§ **Task to carry out**:
Using the listing below, give the number of lines where "left" appears, and nothing else.

§ **Materials provided**:

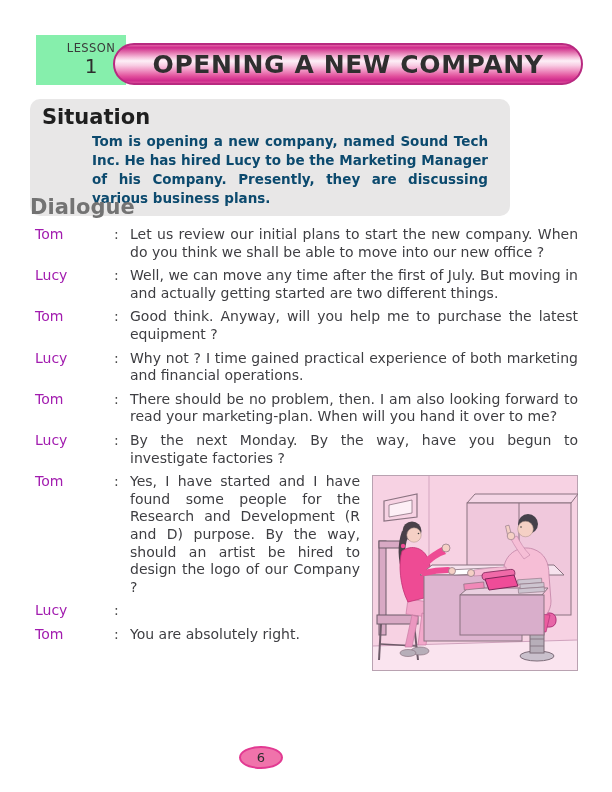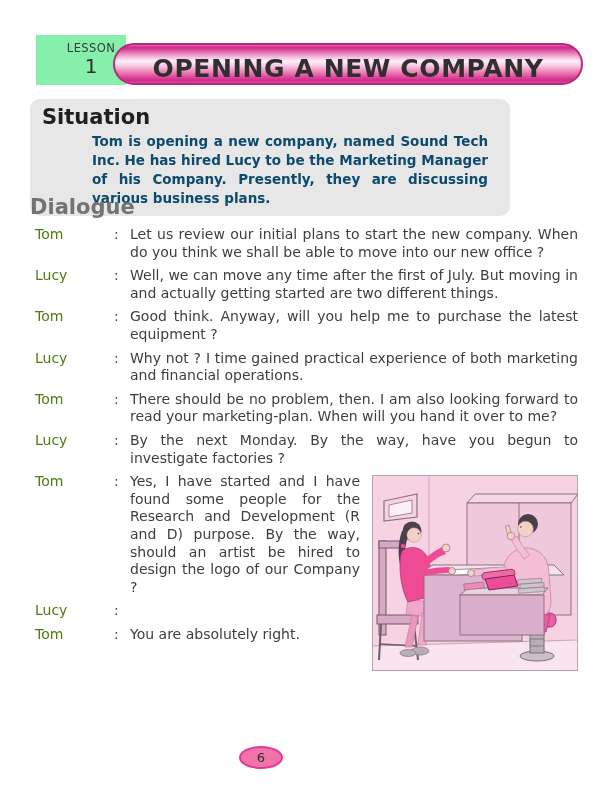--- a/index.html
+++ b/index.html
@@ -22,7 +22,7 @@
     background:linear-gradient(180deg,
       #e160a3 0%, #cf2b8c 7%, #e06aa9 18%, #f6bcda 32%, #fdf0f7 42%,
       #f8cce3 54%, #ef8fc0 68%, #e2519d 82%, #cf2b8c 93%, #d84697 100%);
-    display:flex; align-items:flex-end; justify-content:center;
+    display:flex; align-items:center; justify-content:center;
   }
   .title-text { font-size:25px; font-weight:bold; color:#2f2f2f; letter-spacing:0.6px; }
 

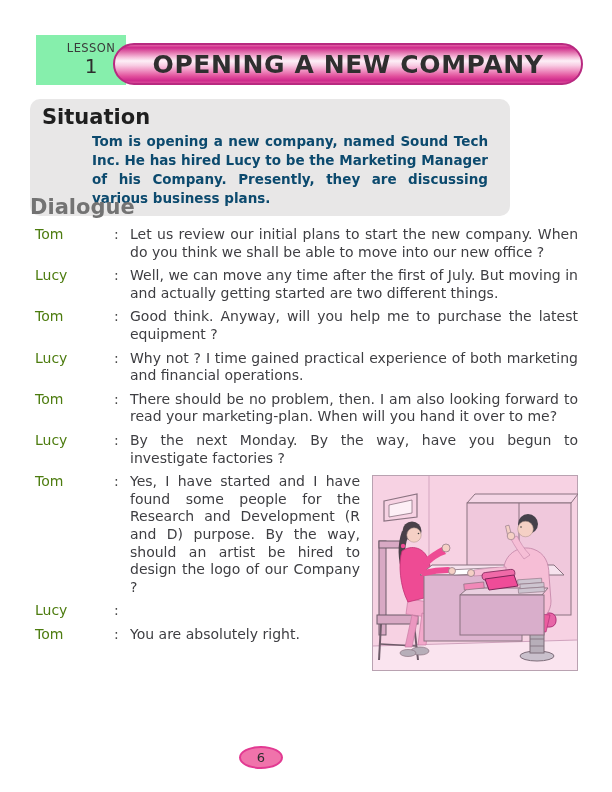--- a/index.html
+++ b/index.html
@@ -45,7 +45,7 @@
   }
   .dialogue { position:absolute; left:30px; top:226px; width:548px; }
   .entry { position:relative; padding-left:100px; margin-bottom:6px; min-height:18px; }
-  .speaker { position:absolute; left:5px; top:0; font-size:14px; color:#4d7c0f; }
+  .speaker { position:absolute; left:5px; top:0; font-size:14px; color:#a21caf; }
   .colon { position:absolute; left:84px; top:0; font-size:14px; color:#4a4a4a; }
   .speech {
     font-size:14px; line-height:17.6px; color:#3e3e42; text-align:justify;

§ **Written solution**:
5